What this task involves
Starting at the line that holds "shipping: 37.90 -> none", transcribe every line to the end of the data exactly; include no other lines.

Content revision data:
----------

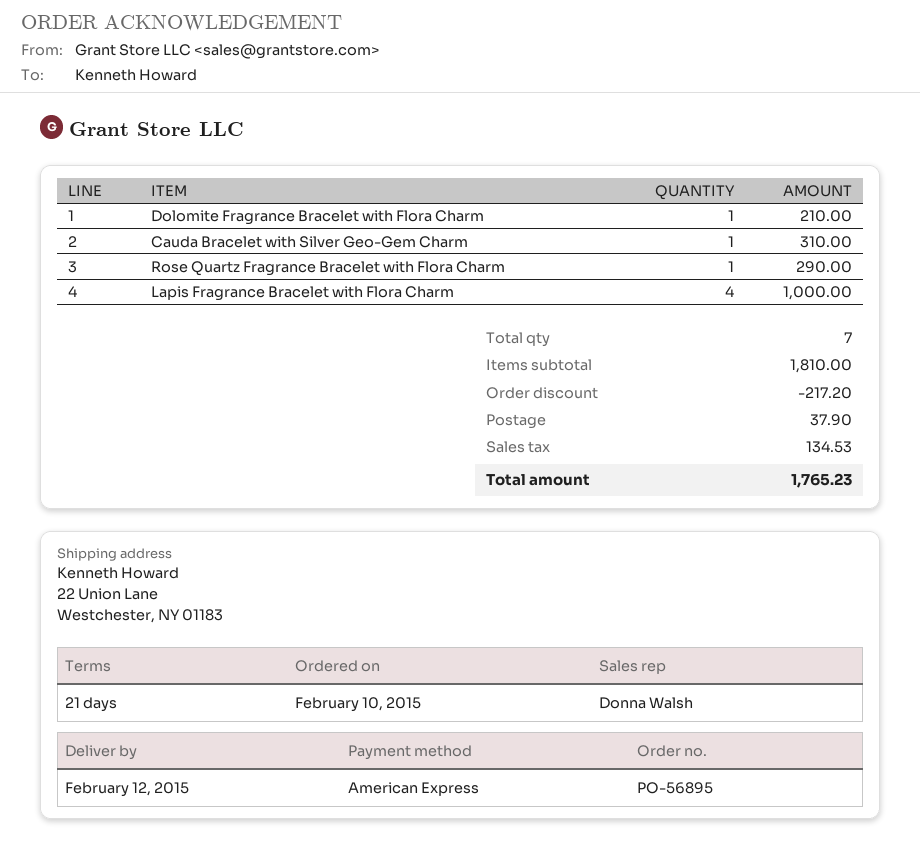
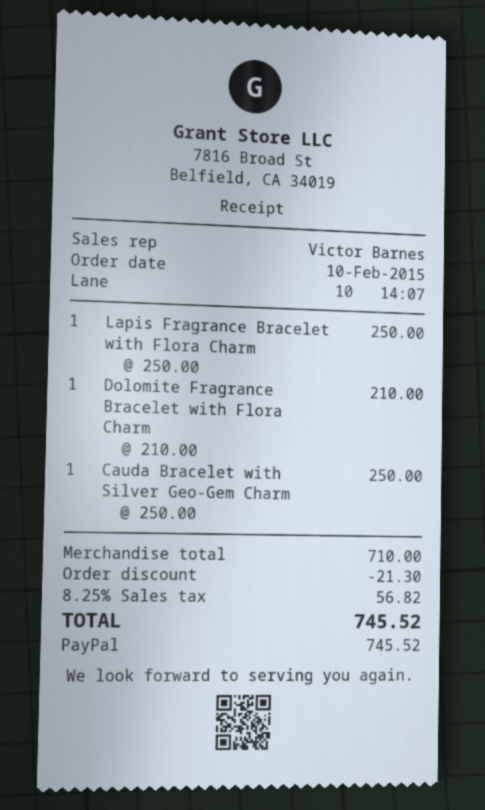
sales rep: Donna Walsh -> Victor Barnes
payment method: American Express -> PayPal
Cauda Bracelet with Silver Geo-Gem Charm: 1 for 310.00 -> 1 for 250.00
Rose Quartz Fragrance Bracelet with Flora Charm: 1 for 290.00 -> none
Lapis Fragrance Bracelet with Flora Charm: 4 for 1000.00 -> 1 for 250.00
subtotal: 1810.00 -> 710.00
discount: 217.20 -> 21.30
shipping: 37.90 -> none
tax: 134.53 -> 56.82
total: 1765.23 -> 745.52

----------

Solution for this problem
shipping: 37.90 -> none
tax: 134.53 -> 56.82
total: 1765.23 -> 745.52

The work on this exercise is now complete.